───── Exercise data

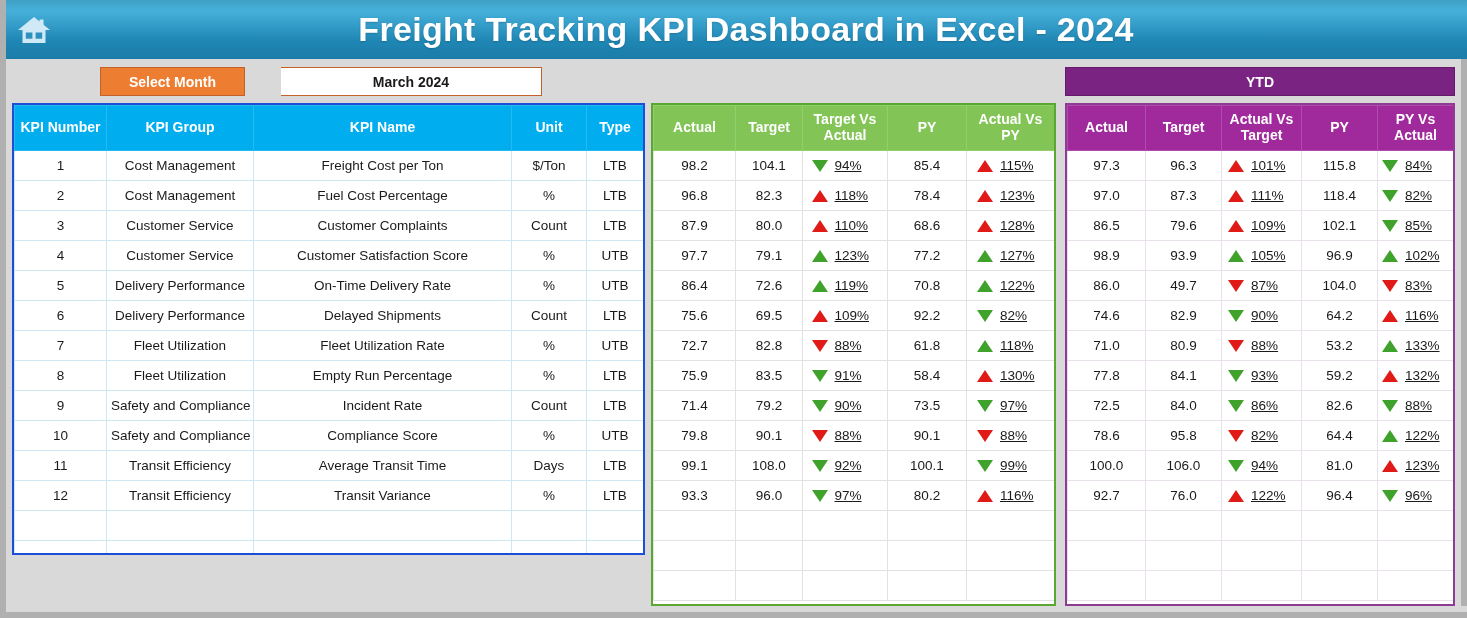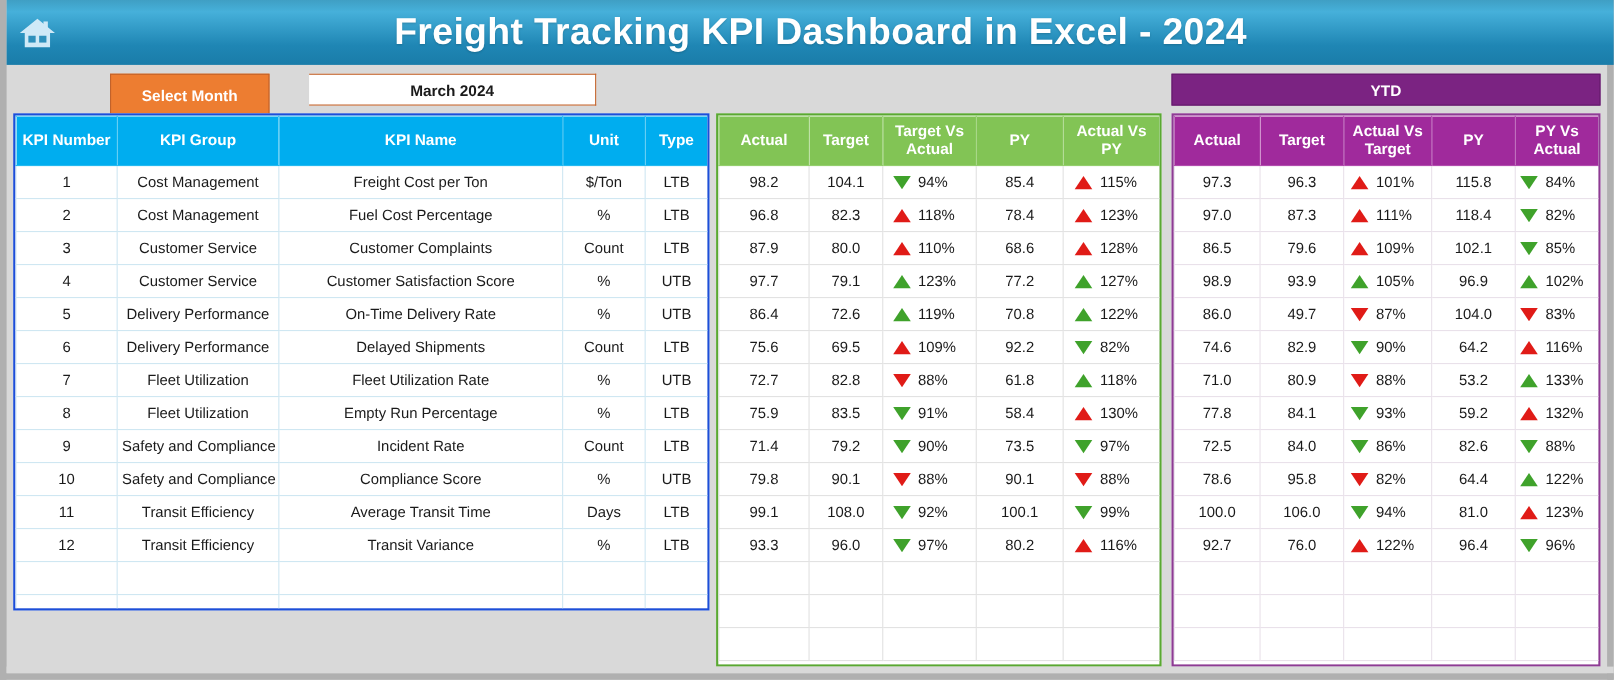--- a/index.html
+++ b/index.html
@@ -59,21 +59,21 @@
   
   #selector-row {
     position: absolute;
     left: 0; top: 59px;
     width: 1461px;
     height: 44px;
   }
   #select-month-tag {
     position: absolute;
     left: 94px; top: 8px;
-    width: 145px; height: 39px;
+    width: 145px; height: 29px;
     background: #ED7D31;
     border: 1px solid #c2622a;
     color: #ffffff;
     font-size: 14px;
     font-weight: bold;
     display: flex;
     align-items: center;
     justify-content: center;
     box-sizing: border-box;
   }
@@ -166,20 +166,21 @@
   .num { font-variant-numeric: tabular-nums; }
 
   
   .delta {
     display: flex;
     align-items: center;
     justify-content: center;
     gap: 7px;
     height: 100%;
     padding-right: 4px;
+    text-decoration: underline;
   }
   .arrow {
     width: 0; height: 0;
     flex: 0 0 auto;
   }
   .arrow.up {
     border-left: 8px solid transparent;
     border-right: 8px solid transparent;
     border-bottom: 12px solid currentColor;
   }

──────────

• [Work required]: The records above are to be copied exactly, without their pictures.

• [Result of this task]:
--- a/index.html
+++ b/index.html
@@ -59,21 +59,21 @@
   
   #selector-row {
     position: absolute;
     left: 0; top: 59px;
     width: 1461px;
     height: 44px;
   }
   #select-month-tag {
     position: absolute;
     left: 94px; top: 8px;
-    width: 145px; height: 39px;
+    width: 145px; height: 29px;
     background: #ED7D31;
     border: 1px solid #c2622a;
     color: #ffffff;
     font-size: 14px;
     font-weight: bold;
     display: flex;
     align-items: center;
     justify-content: center;
     box-sizing: border-box;
   }
@@ -166,20 +166,21 @@
   .num { font-variant-numeric: tabular-nums; }
 
   
   .delta {
     display: flex;
     align-items: center;
     justify-content: center;
     gap: 7px;
     height: 100%;
     padding-right: 4px;
+    text-decoration: underline;
   }
   .arrow {
     width: 0; height: 0;
     flex: 0 0 auto;
   }
   .arrow.up {
     border-left: 8px solid transparent;
     border-right: 8px solid transparent;
     border-bottom: 12px solid currentColor;
   }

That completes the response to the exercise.